# Surface Mapping Using AprilTags and ArUco markers

## Introduction to Fiducial Markers

Fiducial markers (for a review see[<sup>1</sup>](https://doi.org/10.1007/s10846-020-01307-9)) are specially designed visual markers used to establish spatial correspondence between different coordinate systems. They serve as reference points in images that can be reliably and accurately detected, allowing us to map between video/image coordinates and real-world coordinates. In eye-tracking applications, fiducial markers enable us to transform gaze coordinates from the camera's perspective to the coordinates of the observed surface (e.g., a computer screen).

For surface mapping, PyNeon supports the use of two widely adopted fiducial marker systems: AprilTags and ArUco markers. Both have a barcode-like appearance and encode unique IDs in their patterns.

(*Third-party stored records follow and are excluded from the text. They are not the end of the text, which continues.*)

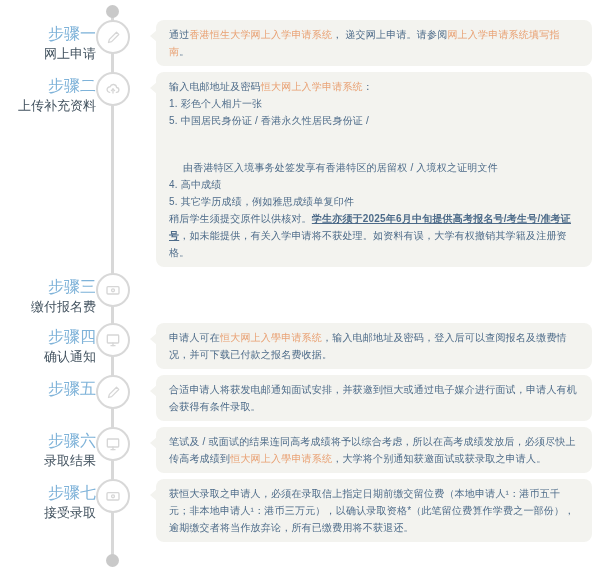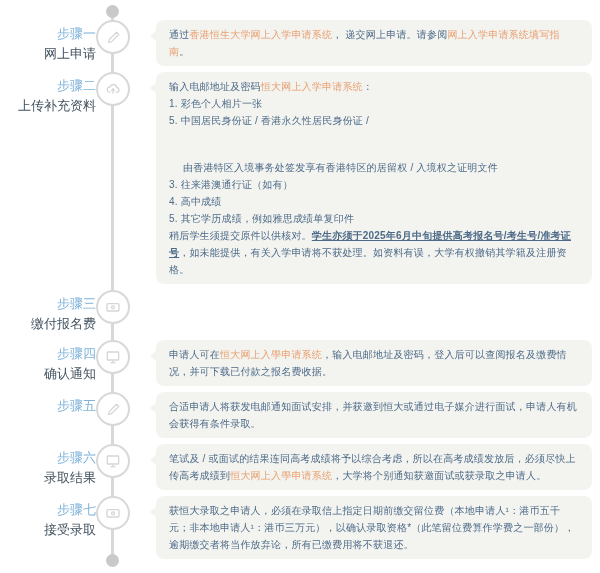--- a/index.html
+++ b/index.html
@@ -23,7 +23,7 @@
   .rows { position:relative; padding-top:20px; }
   .row { display:flex; align-items:flex-start; margin-bottom:6px; }
   .label { width:96px; text-align:right; padding-top:4px; flex:none; }
-  .title { color:var(--title,#7fb3d9); font-size:13px; line-height:20px; }
+  .title { color:var(--title,#7fb3d9); font-size:16px; line-height:20px; }
   .subtitle { color:var(--subtitle,#42525f); font-size:13px; line-height:20px; }
   .node { width:34px; flex:none; display:flex; justify-content:center; position:relative; z-index:1; }
   .circle {

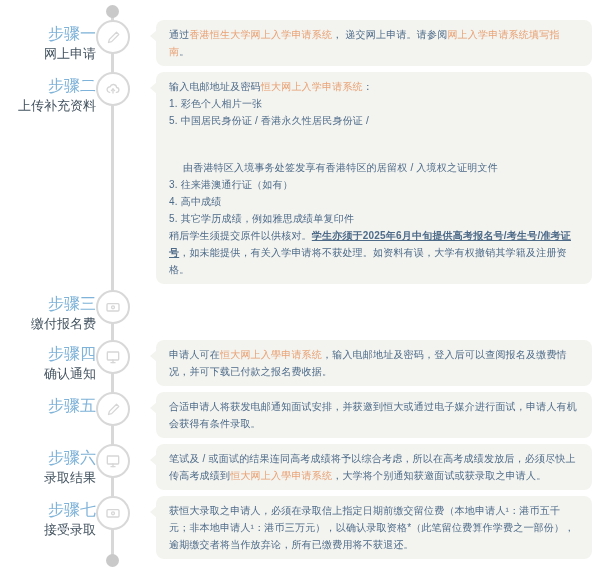--- a/index.html
+++ b/index.html
@@ -93,7 +93,6 @@
           <div class="para"><span class="seg">1. 彩色个人相片一张</span></div>
           <div class="para"><span class="seg">5. 中国居民身份证 / 香港永久性居民身份证 /</span></div>
           <div class="para indent"><span class="seg">由香港特区入境事务处签发享有香港特区的居留权 / 入境权之证明文件</span></div>
-          <div class="para"><span class="seg">3. 往来港澳通行证（如有）</span></div>
           <div class="para"><span class="seg">4. 高中成绩</span></div>
           <div class="para"><span class="seg">5. 其它学历成绩，例如雅思成绩单复印件</span></div>
           <div class="para gap"><span class="seg">稍后学生须提交原件以供核对。</span><span class="seg strong">学生亦须于2025年6月中旬提供高考报名号/考生号/准考证号</span><span class="seg">，如未能提供，有关入学申请将不获处理。如资料有误，大学有权撤销其学籍及注册资格。</span></div>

- [AprilTag](https://april.eecs.umich.edu/software/apriltag): see references<sup>[2](https://doi.org/10.1109/ICRA.2011.5979561),[3](https://doi.org/10.1109/IROS.2016.7759617)</sup>. Pupil Labs offers AprilTag-based surface mapping in [Neon Player](https://docs.pupil-labs.com/neon/neon-player/surface-tracker/) and in [Pupil Cloud](https://docs.pupil-labs.com/neon/pupil-cloud/enrichments/marker-mapper/). However, PyNeon's implementation allows for more customizable detection parameters.

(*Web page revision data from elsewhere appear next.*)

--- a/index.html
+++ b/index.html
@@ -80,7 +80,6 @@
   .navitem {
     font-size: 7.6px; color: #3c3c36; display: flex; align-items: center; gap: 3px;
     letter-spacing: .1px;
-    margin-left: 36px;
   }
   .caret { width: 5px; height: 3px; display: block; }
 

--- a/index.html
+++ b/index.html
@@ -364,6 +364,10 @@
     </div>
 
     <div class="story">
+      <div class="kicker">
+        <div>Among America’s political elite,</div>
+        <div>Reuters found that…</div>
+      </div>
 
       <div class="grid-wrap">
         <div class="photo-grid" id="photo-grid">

- [ArUco](https://www.uco.es/investiga/grupos/ava/portfolio/aruco/): see reference<sup>[4](https://doi.org/10.1016/j.patcog.2014.01.005)</sup>. Pre-defined ArUco dictionaries for generating and detecting these makers are integrated into OpenCV. Therefore, PyNeon uses OpenCV's ArUco module ([cv2.aruco](https://docs.opencv.org/4.x/d5/dae/tutorial_aruco_detection.html)) for marker detection (including AprilTag).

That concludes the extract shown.